Stockholders holding a majority of the Common Stock issued and outstanding as of the Record Date, present in person or by proxy at the Annual Meeting, will constitute a quorum for the transaction of business at the Annual Meeting or any adjournment(s) thereof. Assuming a quorum is present at the Annual Meeting,

(i) the affirmative vote of a plurality of the shares having voting power present in person or by proxy is required for approval of Proposal No. 1 (election of directors); and
 
(ii) the affirmative vote of a majority of the shares having voting power present in person or by proxy is required for approval of each of Proposal No. 2 (the ratification of the independent auditors for the year ended December 31, 2014), Proposal No. 3 (the advisory vote regarding the Company’s Named Executive Officers) and Proposal No. 4 (the advisory vote on the frequency of future stockholder advisory votes on executive compensation). The vote regarding compensation of the Company’s Named Executive Officers (Proposal No. 3) and the frequency of the stockholder vote on executive compensation (Proposal No. 4) are advisory and non-binding in nature, but our Compensation Committee will take into account the outcome of the votes when considering future executive compensation arrangements.

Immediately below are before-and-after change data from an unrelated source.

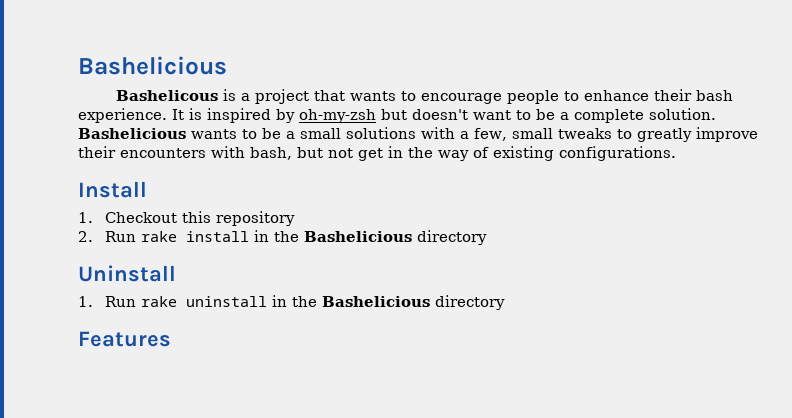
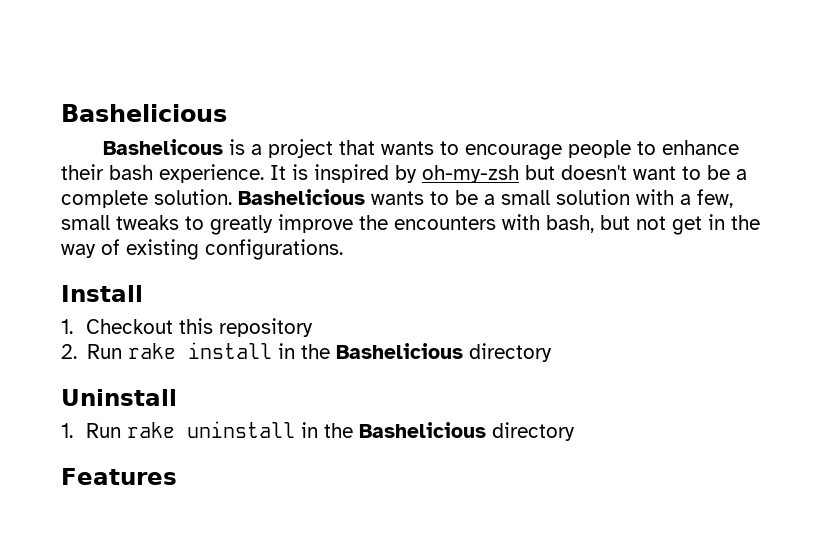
[346,127,416,139] solutions -> [556,189,630,205] solution
[78,146,116,158] their -> [359,215,388,230] the

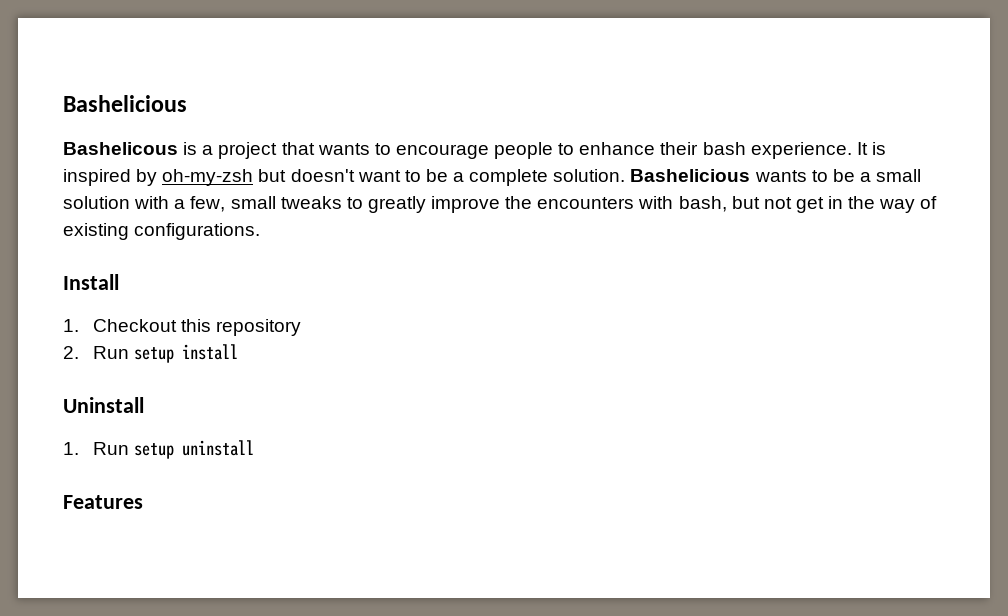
[128,343,177,359] rake -> [133,347,174,363] setup
[278,343,553,362] in the Bashelicious directory -> (238, 352) none
[126,422,175,438] rake -> [133,443,174,459] setup
[300,422,575,441] in the Bashelicious directory -> (254, 448) none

Under the rules that govern brokers who have record ownership of shares that are held in “street name” for their clients, who are the beneficial owners of the shares, brokers have discretion to vote these shares on “routine” matters, but not on non-routine matters. The proposal to elect four Class III directors (Proposal No. 1), and the proposal to consider a non-binding “say on pay” vote regarding the Company’s executive compensation (Proposal No. 3) and the proposal on the frequency of future nonbinding advisory votes (Proposal No. 4) are considered non-routine matters on which banks, brokers and other nominees are not allowed to vote unless they have received voting instructions from the beneficial owner of the shares. Your bank, broker or other nominee will send you instructions on how you can instruct them to vote on these proposals. If you do not provide voting instructions, your bank, broker or other nominee will not vote your shares on these proposals. Therefore, your broker will not have discretionary authority to vote your shares with respect to Proposals No. 1, 3 and 4. A “broker non-vote” occurs when the broker does not receive voting instructions from the beneficial owner with respect to a non-routine matter and therefore the broker expressly indicates on a proxy card that it is not voting on a matter.
 
 
2

 
 
The proposal to ratify the appointment of MaloneBailey, LLP as the Company’s independent registered public accounting firm for the fiscal year ending December 31, 2014 (Proposal No. 2) is considered a routine matter on which banks, brokers and other nominees may vote in their discretion on behalf of beneficial owners who have not provided voting instructions. Your bank, broker or other nominee will send you instructions on how you can instruct them to vote on this proposal. If you do not provide voting instructions, your bank, broker or other nominee will have discretionary authority to vote your shares with respect to this proposal.

Broker non-votes and abstentions are counted as shares present at the Annual Meeting for purposes of determining a quorum. However, to the extent your broker submits a broker non-vote with respect to your shares on a proposal, your shares will not be deemed shares “with voting power” with respect to that proposal. Accordingly, broker non-votes will have no effect on the outcome of the vote with respect to any of the proposals. Abstentions will have the effect of a negative vote.

If you hold shares in a brokerage account, brokers are not entitled to vote on Proposals 1, 3 and 4 in the absence of specific client instructions. Stockholders who hold shares in a brokerage account are encouraged to provide voting instructions to their broker.  To vote shares held in street name at the Annual Meeting, you should contact your broker before the Annual Meeting to obtain a proxy form in your name.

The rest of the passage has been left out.